● **Problem requirements**
Retype, word for word, each line between the lines holding "during video calls" and "with Socket.io signaling", inclusive, and leave the rest of the data alone.
##### Records #####
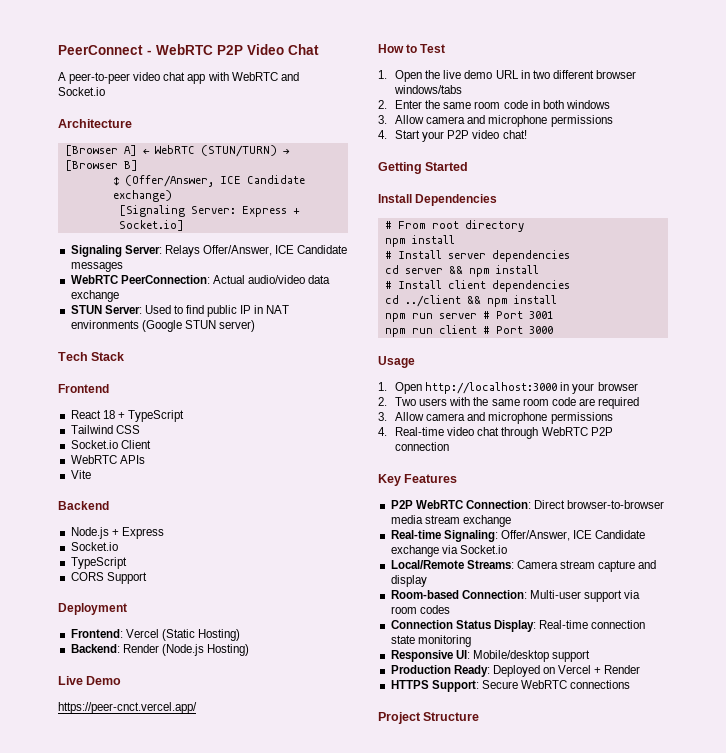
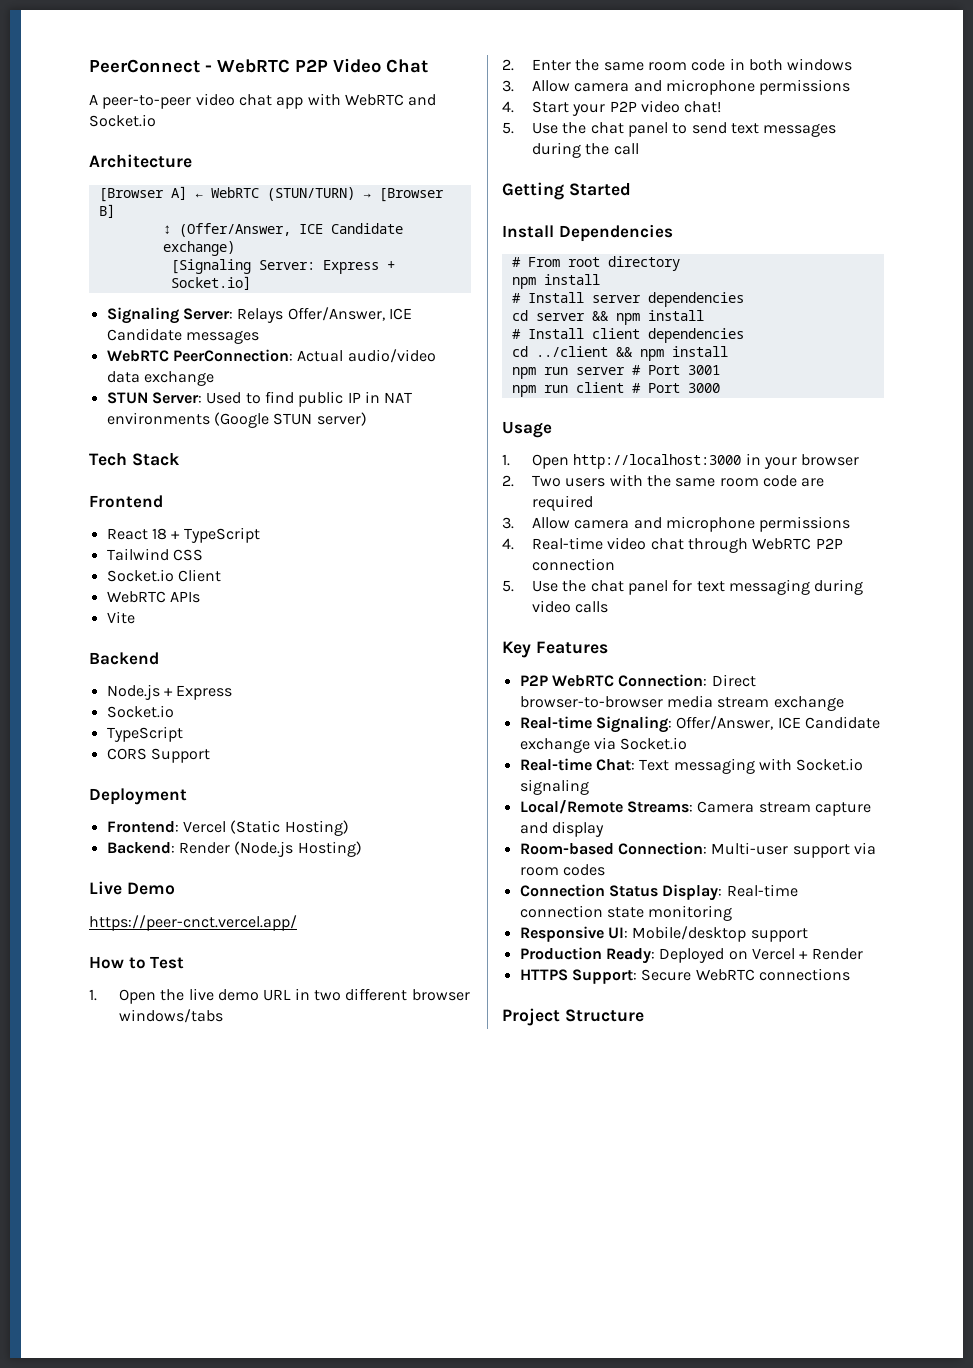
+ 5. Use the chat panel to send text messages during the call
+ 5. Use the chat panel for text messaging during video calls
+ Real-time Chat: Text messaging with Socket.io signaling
#####
##### Records #####
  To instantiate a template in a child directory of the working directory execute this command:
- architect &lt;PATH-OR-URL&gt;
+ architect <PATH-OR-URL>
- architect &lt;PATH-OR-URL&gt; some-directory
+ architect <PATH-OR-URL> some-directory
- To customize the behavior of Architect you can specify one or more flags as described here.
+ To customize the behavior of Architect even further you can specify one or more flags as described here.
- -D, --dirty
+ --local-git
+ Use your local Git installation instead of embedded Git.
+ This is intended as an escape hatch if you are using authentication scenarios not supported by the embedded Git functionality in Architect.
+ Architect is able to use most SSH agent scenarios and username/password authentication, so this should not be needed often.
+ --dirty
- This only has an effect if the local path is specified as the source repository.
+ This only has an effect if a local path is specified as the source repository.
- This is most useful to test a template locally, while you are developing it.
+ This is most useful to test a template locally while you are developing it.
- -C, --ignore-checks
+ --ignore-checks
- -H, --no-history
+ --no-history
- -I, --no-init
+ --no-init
#####
##### Records #####
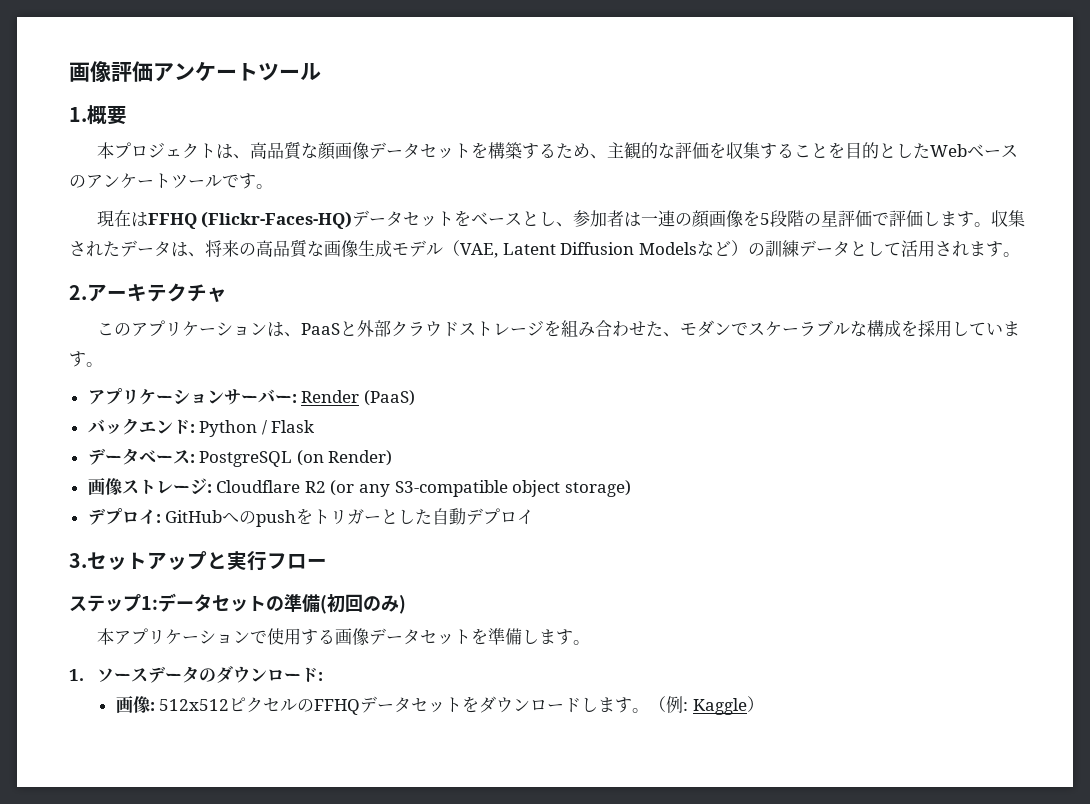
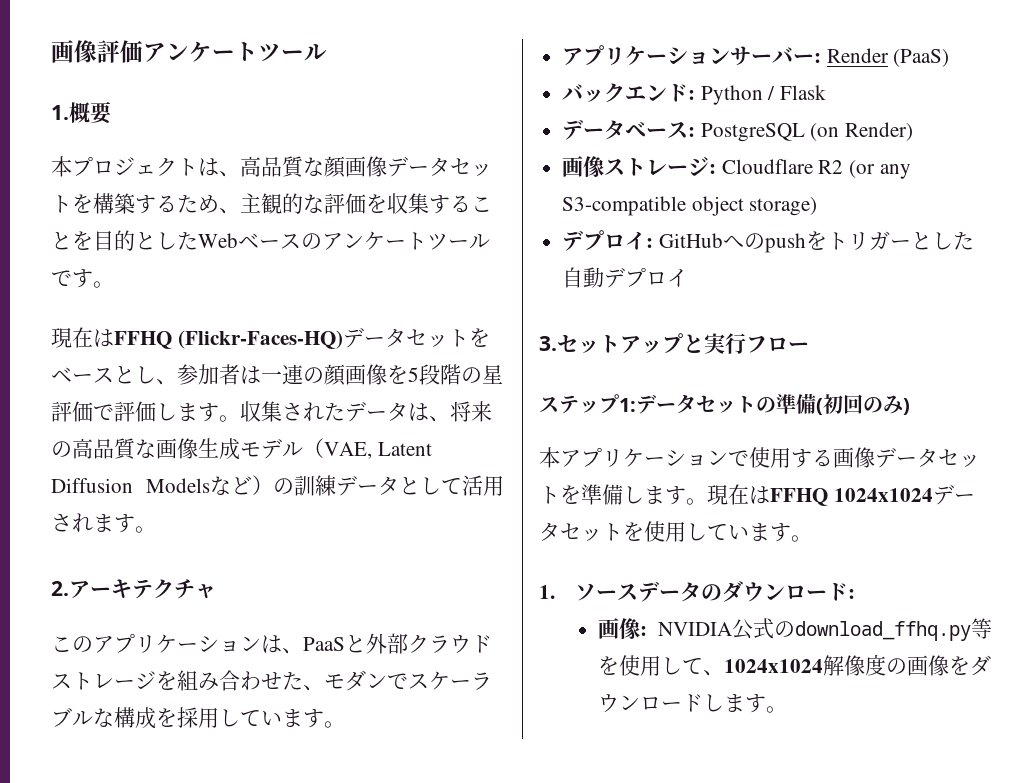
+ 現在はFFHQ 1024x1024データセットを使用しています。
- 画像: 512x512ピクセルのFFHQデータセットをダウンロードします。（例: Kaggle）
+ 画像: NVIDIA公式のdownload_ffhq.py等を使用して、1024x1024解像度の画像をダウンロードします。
#####
● **Task answer**
+ 5. Use the chat panel for text messaging during video calls
+ Real-time Chat: Text messaging with Socket.io signaling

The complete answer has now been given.